Shanghai Maple Guorun, a subsidiary of Zhejiang Geely, said that it has signed an agreement with Kandi Vehicles to set up a 50-50 joint venture for electric vehicles.
With registered capital of 1 billion yuan ($160 million), the joint venture will engage in the investment, research and development, production, marketing and sales of electric vehicles on the Chinese mainland.
The venture will not become a subsidiary of Geely or Kandi, and its financial results will not be consolidated into the financial statements of either groups or their respective subsidiaries, Geely Automobile Holding Ltd said in a statement to the Hong Kong Stock Exchange.
“The cooperation with Kandi Vehicles, subsidiary of Nasdaq-listed Kandi Technologies, is a carefully considered integration of both parts’ advantages on technologies and models in the new-energy vehicle sector,” said Yang Xueliang, a spokesman for Geely.
“As a company that has always been putting heavy investment and efforts in electric vehicles, a sector in which we see huge potential, Geely took a fancy to Kandi’s smaller-sized, low-cost and low-speed electric vehicles,” Yang said.
Yang adds that though Geely has launched its pure electric vehicle models EK-1, EK-2 and plug-in hybrid cars EC7, EC8 in recent years, sales to private customers are still at a standstill.
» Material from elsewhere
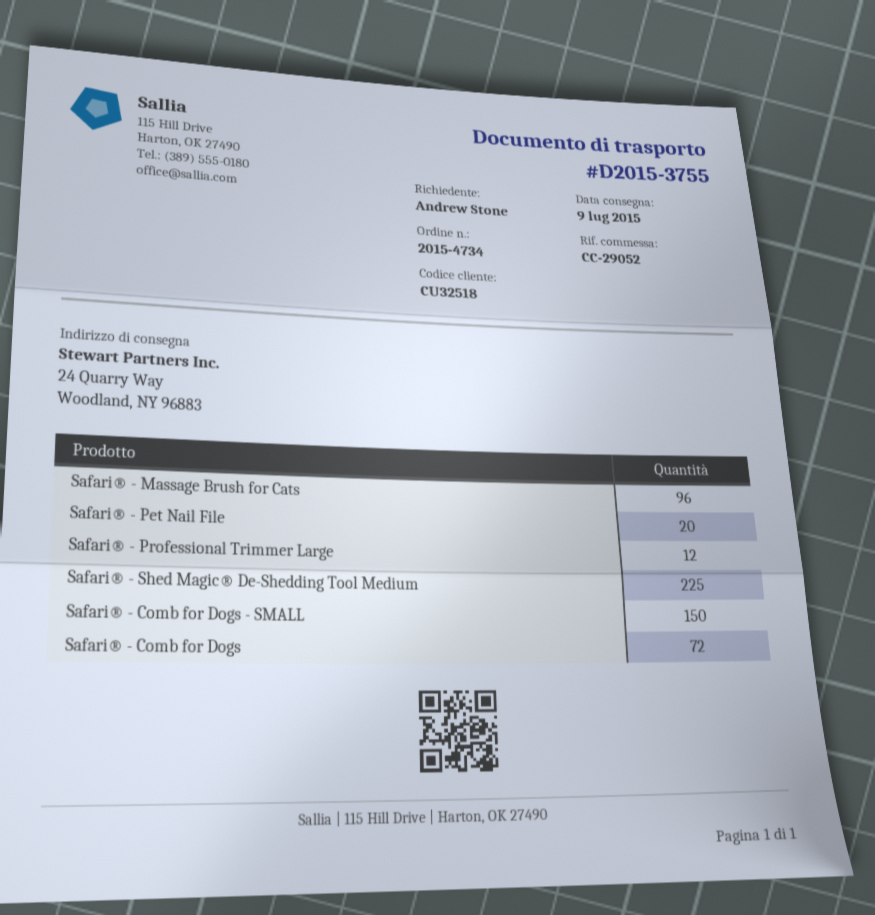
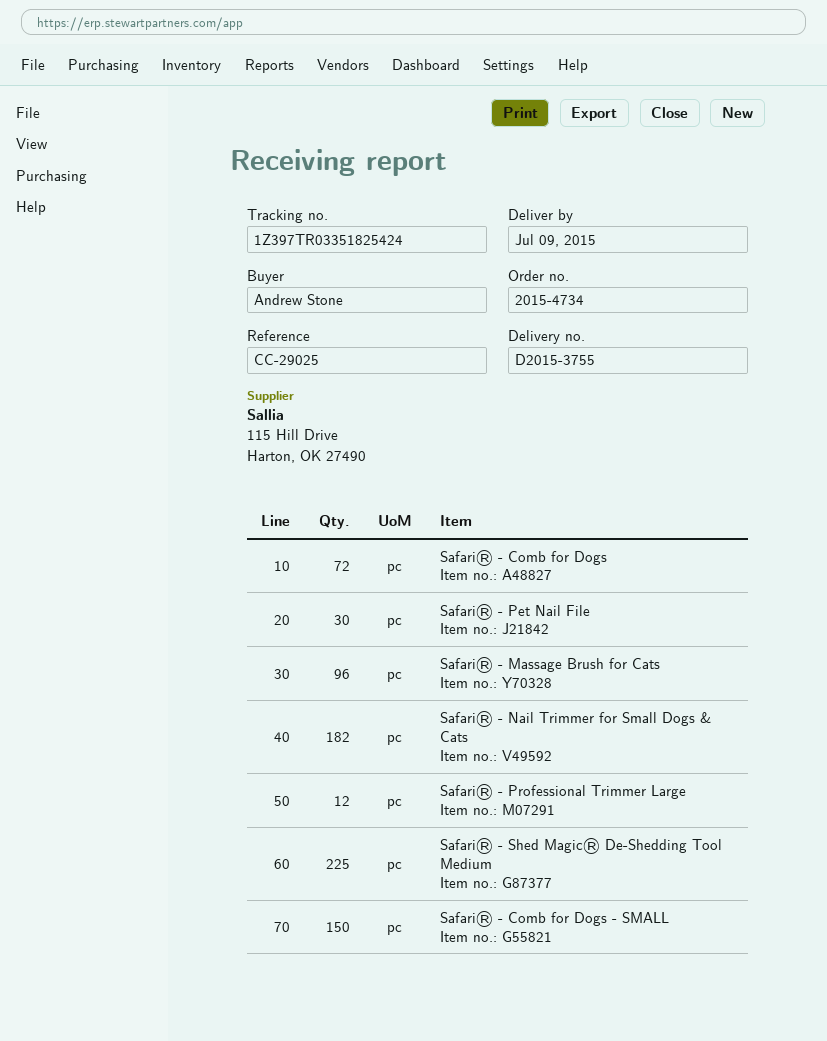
reference: CC-29052 -> CC-29025
Safari® - Pet Nail File: 20 -> 30
Safari® - Nail Trimmer for Small Dogs & Cats: none -> 182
“We have been one of the first companies to receive sales licenses from the Ministry of Industry and Information Technology. However, the market demand did not break the ice yet,” Yang said. “The immature market for electric vehicles and lack of related infrastructure are bottlenecks that block the sector.”
However, “we believe that electric vehicles will be a major solution for the automobile industry to tackle the current energy and congestion challenges”, added Yang.
Statistics from the China Association of Automobile Manufacturers show that in the first three quarters of 2012, China only sold 3,000 electric vehicles, the majority going to government and corporate customers.
The current situation made the industry worry about the country’s positive attitude and high expectations in its 12th Five-Year Plan (2011-15) for new-energy vehicle development.
The State Council in July called for the automobile industry to move quickly toward a low-emission future, setting a goal of 500,000 units in production and sales of pure-electric and plug-in hybrid vehicles by 2015 and a total of 5 million vehicles by the end of the next decade.
Seeing the government’s determination, Chinese companies are busy involving themselves in the sector by developing new models and technologies.
China’s Anhui Jianghuai Automobile Co Ltd said recently that it aims to be the top Chinese maker of electric vehicles with a target of annual production of 100,000 vehicles by the end of 2015.
Since 2010, the company has sold more than 5,000 electric vehicles.